16 oz Penne Rigate
1 T Olive oil
5-6 cloves garlic minced
1 small red onion thinly sliced
2 large red, yellow or orange bell peppers sliced into thin strips
1 yellow summer squash sliced
1 medium head broccoli chopped into bite size pieces
3-4 cups fresh spinach
2, 15 ounce cans fire roasted diced tomatoes (such as Muir Glen Organic)
½ cup Kalamata olives finely chopped
2 T Balsamic vinegar
2 teaspoons tamari soy sauce
1 package vegan Italian Sausage (Field Roast or Tofurky brand) cut into half-moon shapes
Cook pasta according to directions. Drain well and set aside. In a large skillet heat 1 T olive oil, add the minced garlic, red onion, bell peppers, summer squash and broccoli. Stir often and cook until vegetables are bright colored and tender (about 10 minutes).
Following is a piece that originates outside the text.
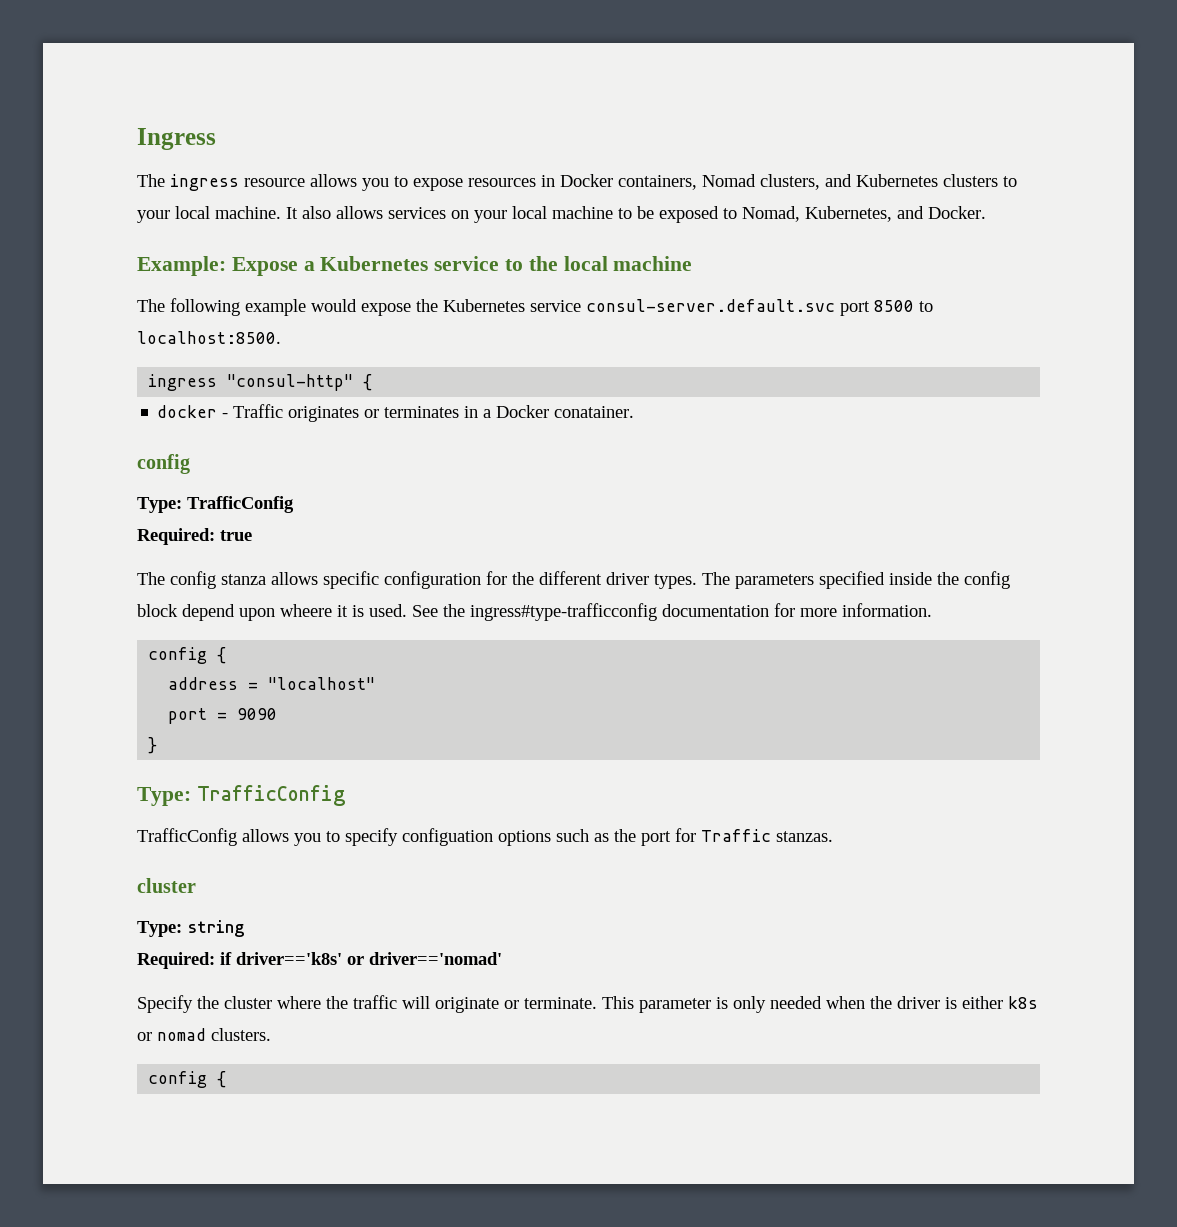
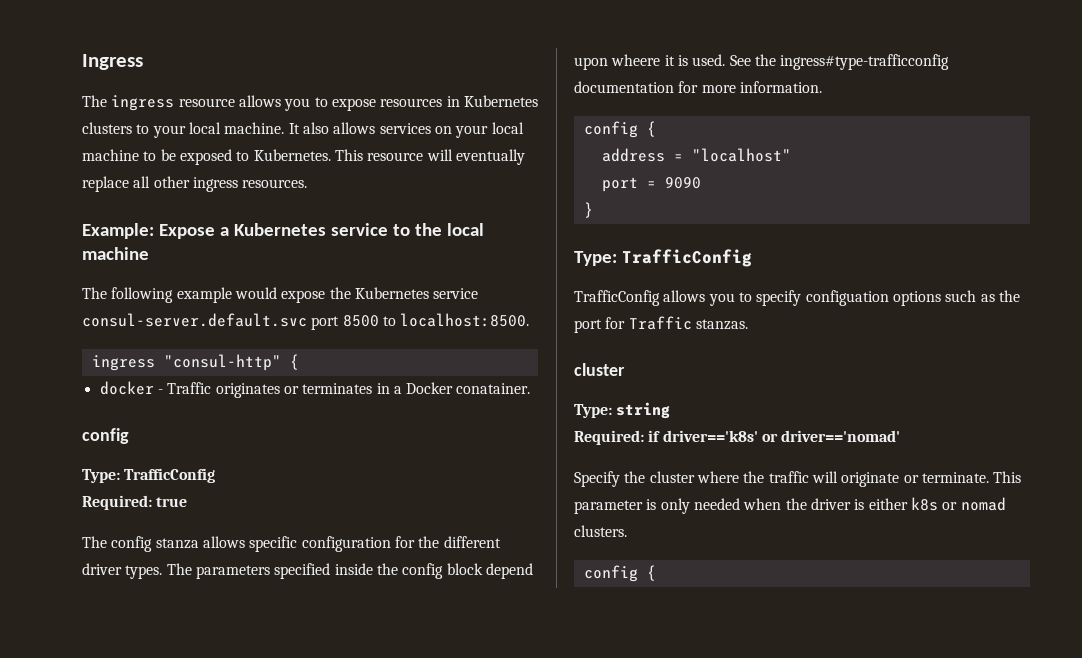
[560,174,852,190] Docker containers, Nomad clusters, and -> (460, 101) none
[742,206,986,222] Nomad, Kubernetes, and Docker. -> [253,149,525,165] [82,176,308,192] Kubernetes. This resource will eventually replace all other ingress resources.

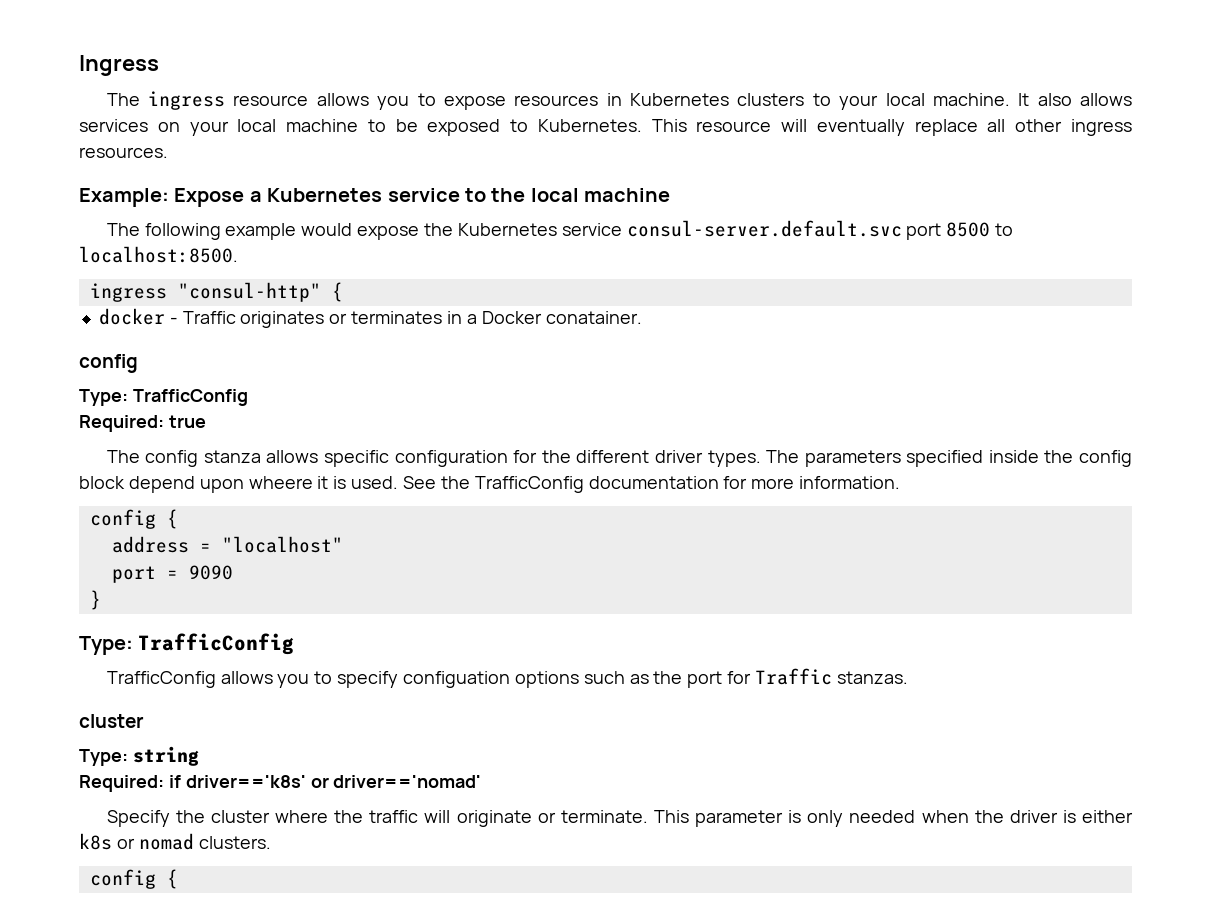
[780,54,950,70] ingress#type-trafficconfig -> [474,476,584,493] TrafficConfig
A few minutes before veggies are done, add spinach leaves and cook until wilted.
Stir in the fire roasted tomatoes, Kalamata olives, Balsamic vinegar and soy sauce. Stir well and then add vegan sausage. Toss in penne and heat all ingredients. Serve hot. If desired, add red pepper flakes and freshly ground black pepper. Garnish with fresh parsley.